Is More Expats Living in Bali Good or Bad?
In recent months, there has been a lot of discussion in the press about foreigners and their behavior, including a lack of respect for Balinese culture, and the establishment of illegal businesses, among other issues.
Most reactions to this issue are taking various forms from the government to enforce compliance, and that is a positive step.
One aspect of this situation that struck me a little differently was a statement that there were too many foreigners living in Bali and the potential impact of this.
The main argument was that foreigners are driving up property prices, which in turn causes some local residents to move out or renders it unaffordable for them to stay. However, this explanation might be a bit too simplistic, as we all know that the primary factor driving up prices in Bali is the demand from tourism. Prior to the COVID-19 pandemic, there were 6 million tourists and 9.2 million domestic visitors. We’ll set this part of the discussion aside and delve into a more intriguing topic: residential tourism versus “normal” tourism.
In terms of spending and comparisons, let’s focus on a straightforward breakdown of expat tourism. Although the comparisons and impacts between these two types of tourism and their revenue for the province could be combined, it’s worth noting that there are just as many non-Balinese Indonesians living or wanting to live in Bali.
Looking at expat tourism, before the COVID-19 pandemic, there were about 6 million arrivals. The average overall spending per tourist ranged between $1,000 to $1,500 USD per person, encompassing expenses such as accommodations, food, entertainment, and more.

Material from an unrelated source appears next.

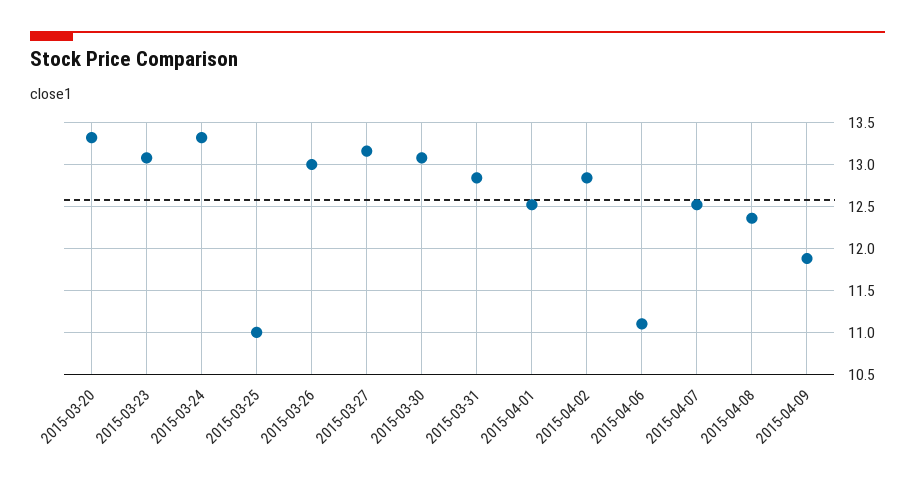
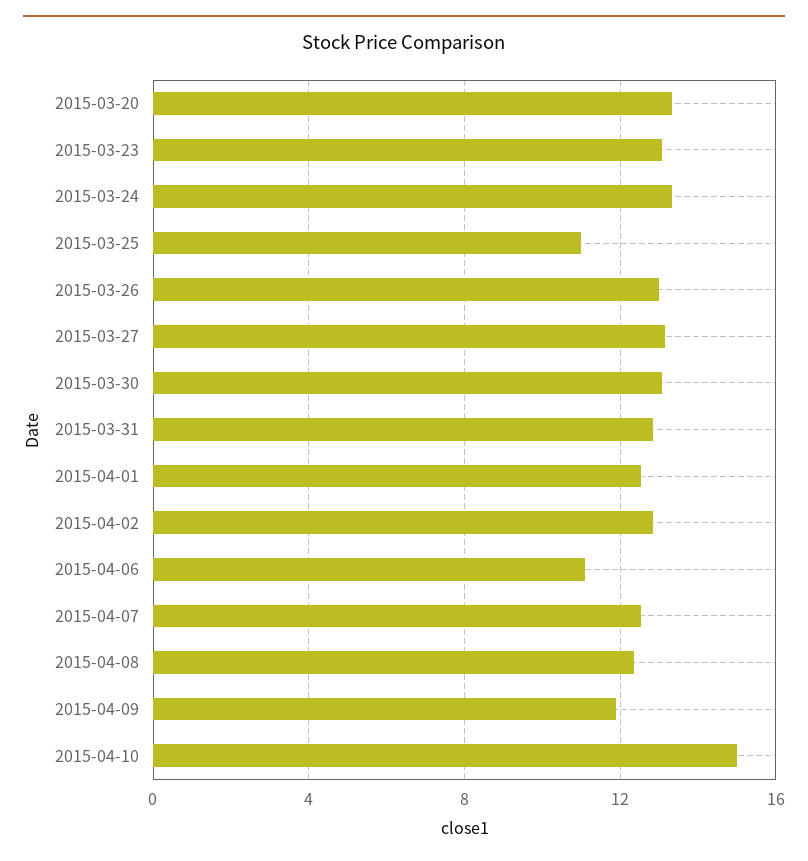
2015-04-10: none -> 15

When we add this up, with 6 million arrivals, it generates a total revenue of $7.5 billion USD.
Now, what if someone lives in Bali for more or less than a year?

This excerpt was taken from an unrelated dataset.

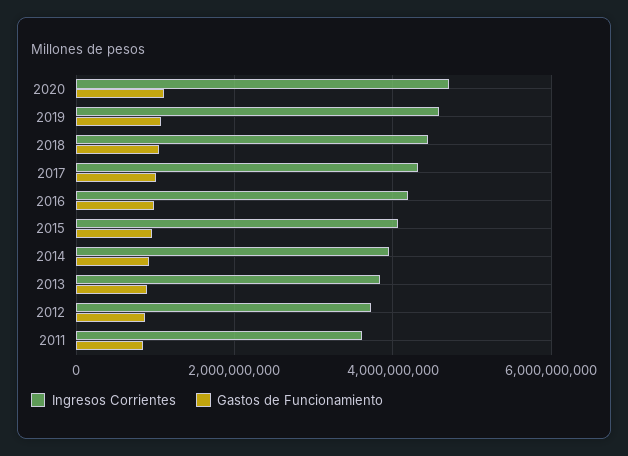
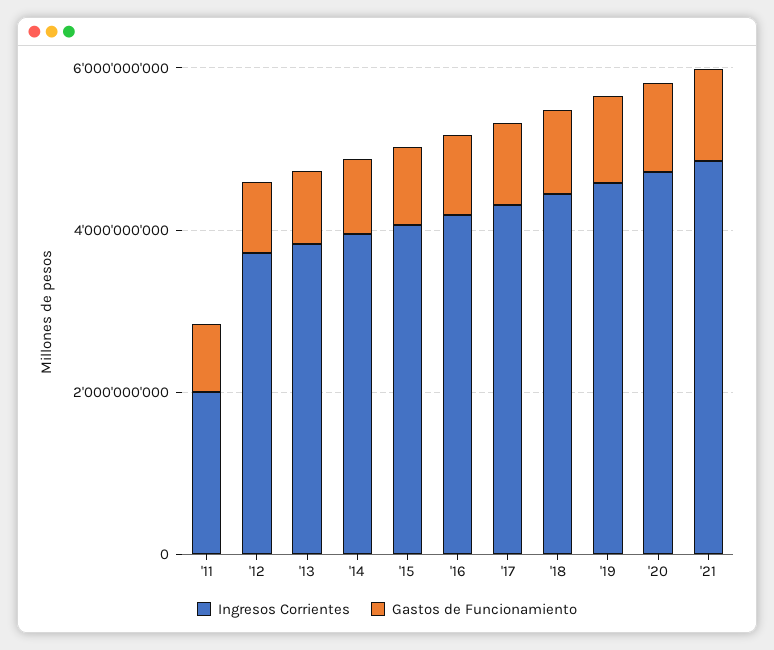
Ingresos Corrientes, 2011: 3600000000 -> 2000000000
Ingresos Corrientes, '21: none -> 5000000000
Gastos de Funcionamiento, '21: none -> 1000000000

To keep it simple, let’s estimate spending based on two main sources. One is the cost of renting a place to stay. While some rental prices are astronomical, let’s assume an average rental price of around $20,000 USD. Although some people might be sharing accommodations, there are additional expenses that contribute to their total spending. Let’s estimate that they spend $2,000 USD per month, totaling $24,000 USD per year. Adding some other expenses, let’s say $6,000 USD, brings the total to $50,000 USD per year.
When we compare this to tourists, it quickly becomes evident that we would need 150,000 residents in Bali to generate as much income as 6 million tourists.

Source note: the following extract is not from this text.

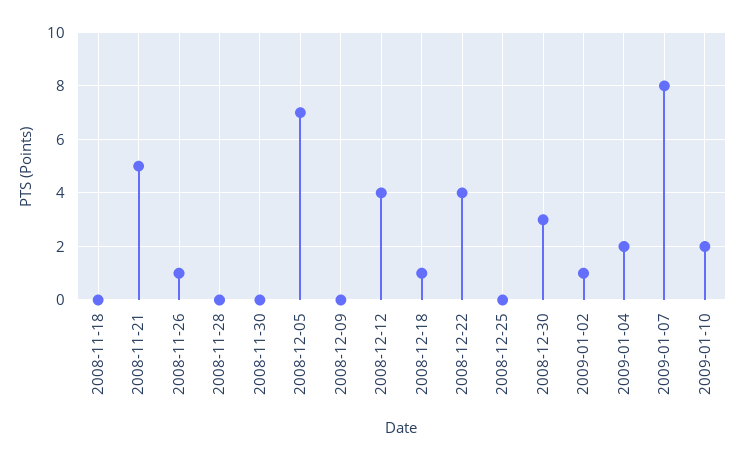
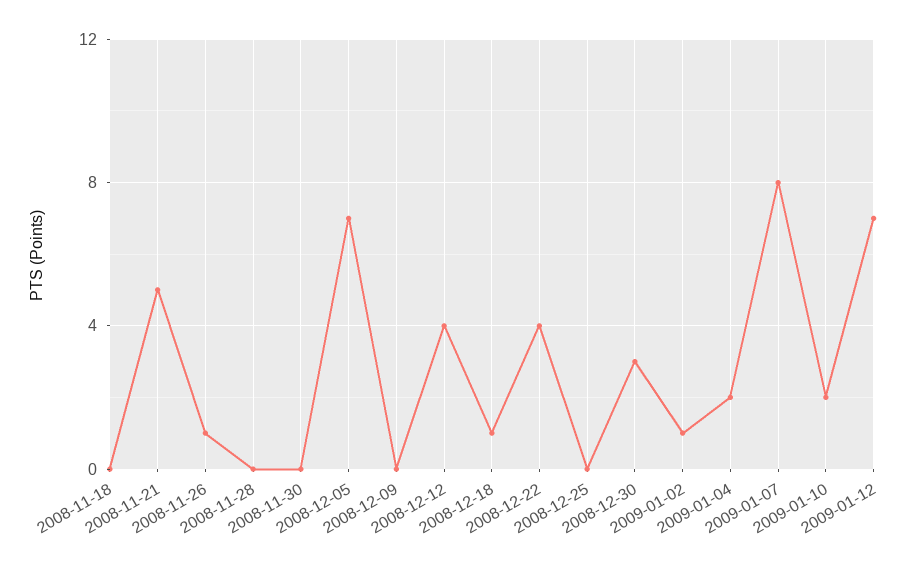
2009-01-12: none -> 7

Consider if this is a small family sending their children to school. Additionally, many expats establish businesses or invest in local enterprises. The math demonstrates that these contributions add up significantly.
Imagine the impact this would have on the issues we observe with traffic congestion, unregulated construction, and the overall carrying capacity of Bali.
The concerns related to disrespectful tourists and disregard for the local culture would likely decrease.
There would be better control over construction and the misuse of green belts and agricultural land.
Overall, I believe the Indonesian government sees this situation clearly, which is why they recently introduced a second home visa and are soon to launch a golden visa and more in the future.
For Bali, finding a middle ground would likely be beneficial. The current focus appears to be on promoting quality tourism, and with a strong emphasis on residential tourism, the tourism industry and Bali as a whole could easily adapt to this change.
In conclusion, residential tourism brings more benefits than drawbacks.